Além do impacto fiscal, o cenário revela queda de receita e aumento de custos, indicando dificuldades estruturais no modelo de negócios diante da transformação digital. Especialistas apontam que despesas elevadas, passivos trabalhistas e falta de modernização contribuem para o desempenho negativo, que já se estende por vários trimestres consecutivos.
Os reflexos da crise também são sentidos em Salvador. Um exemplo é o imóvel da estatal localizado no bairro Pituba, que segue sem compradores após tentativas de venda, evidenciando a dificuldade da empresa em gerar caixa por meio da alienação de ativos.

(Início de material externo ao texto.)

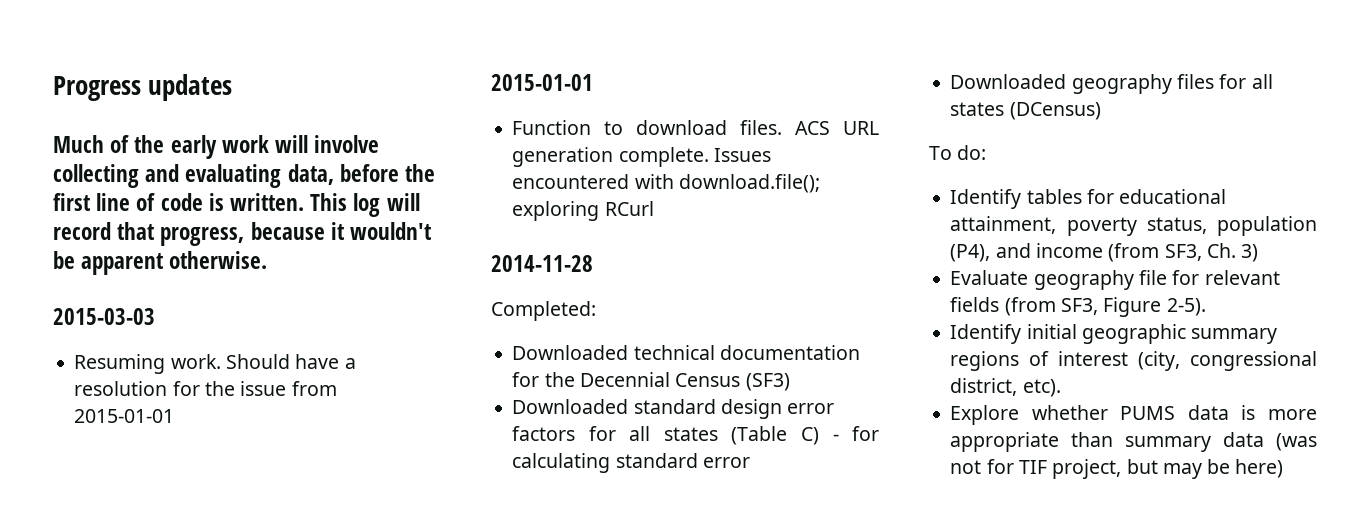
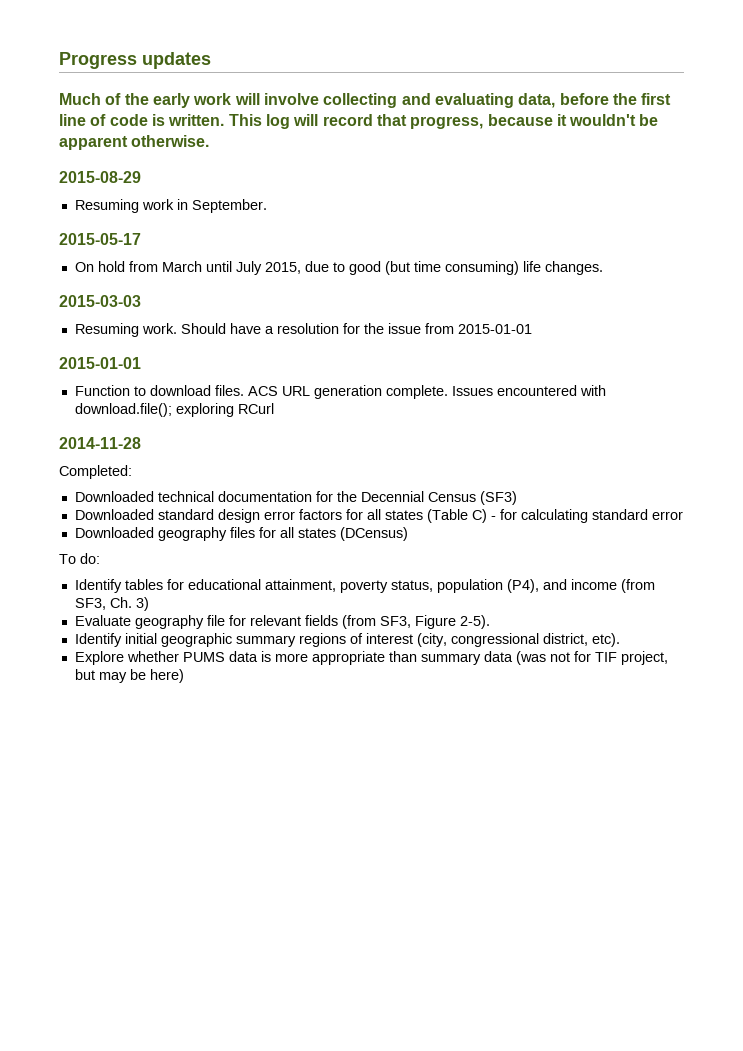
(268, 260) none -> [59,171,141,183] [74,199,267,213] [59,233,141,245] [74,261,603,275] // 2015-08-29 // Resuming work in September. // 2015-05-17 // On hold from March until July 2015, due to good (but time consuming) life changes.

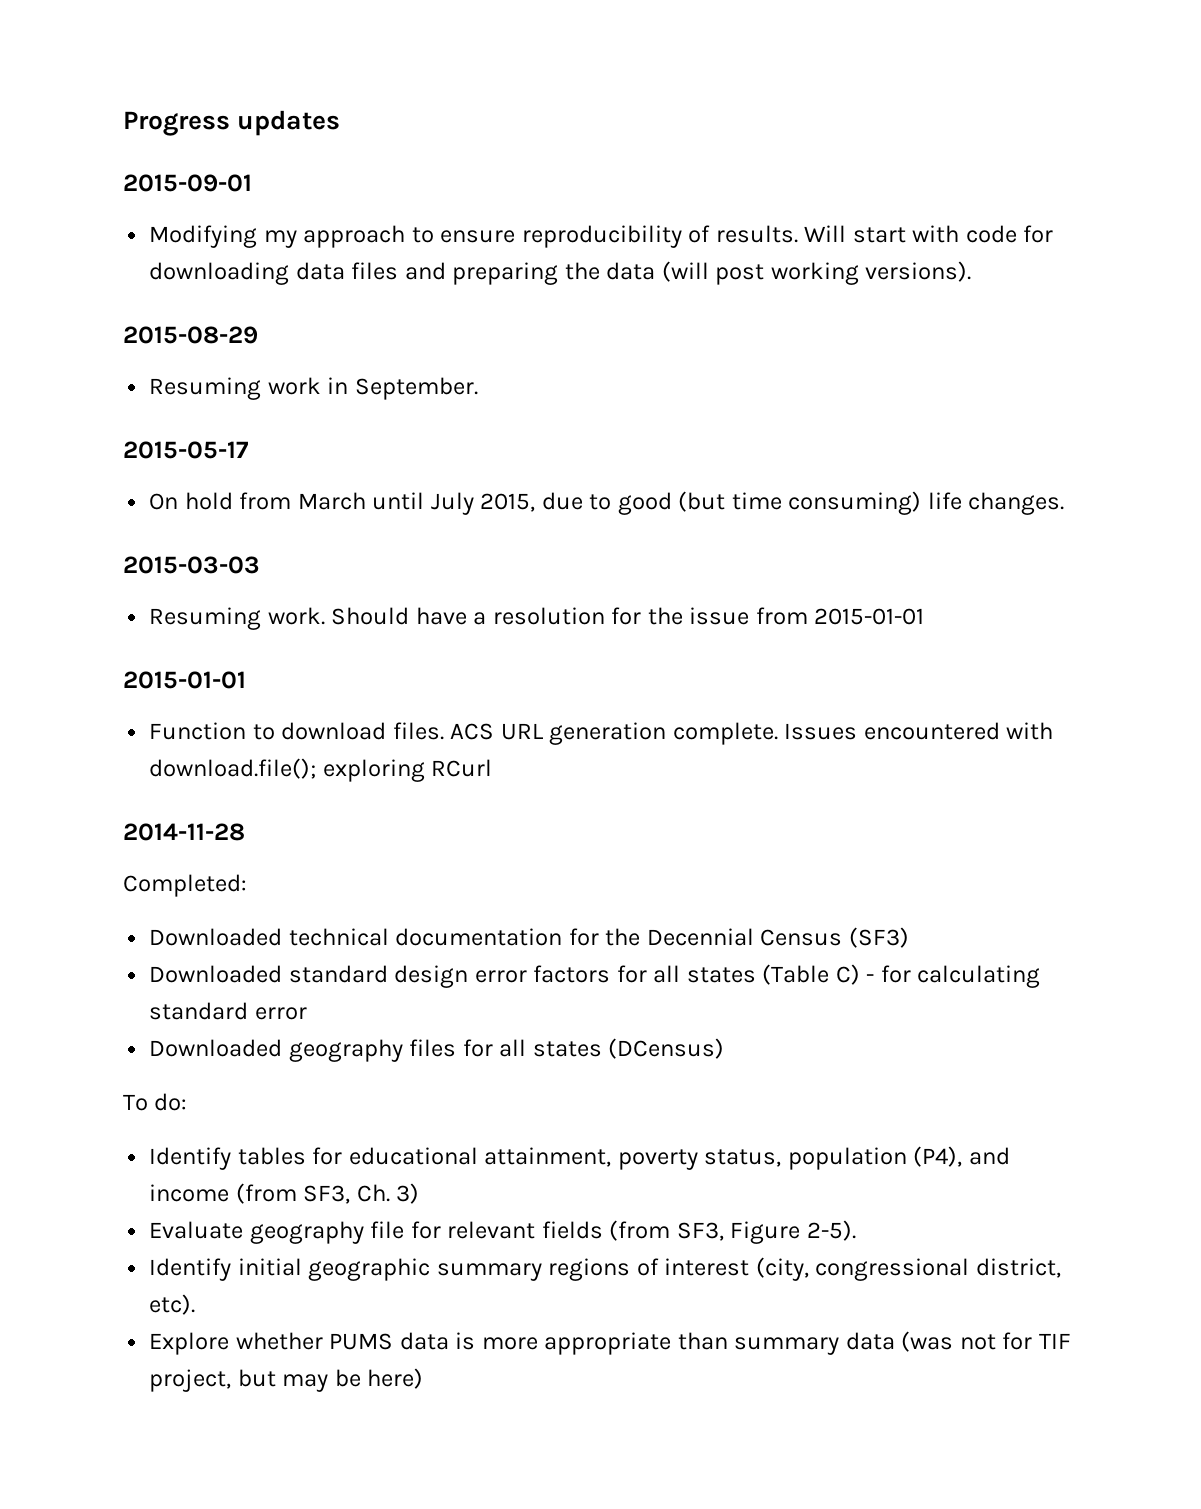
[59,93,672,108] [59,114,659,129] [59,135,210,150] Much of the early work will involve collecting and evaluating data, before the first line of code is written. This log will record that progress, because it wouldn't be apparent otherwise. -> [123,174,252,192] [149,225,1054,248] [149,261,972,285] 2015-09-01 // Modifying my approach to ensure reproducibility of results. Will start with code for downloading data files and preparing the data (will post working versions).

O quadro reacende discussões sobre a necessidade de mudanças profundas na estrutura da estatal. Avaliações técnicas indicam que ajustes pontuais, como aumento de tarifas, não seriam suficientes para reverter o cenário, sendo necessária uma reestruturação mais ampla, com revisão de contratos e possível abertura ao capital privado em determinados segmentos.
Diante desse contexto, o desafio para o governo federal será equilibrar a recuperação financeira da empresa com os impactos políticos e sociais de eventuais reformas.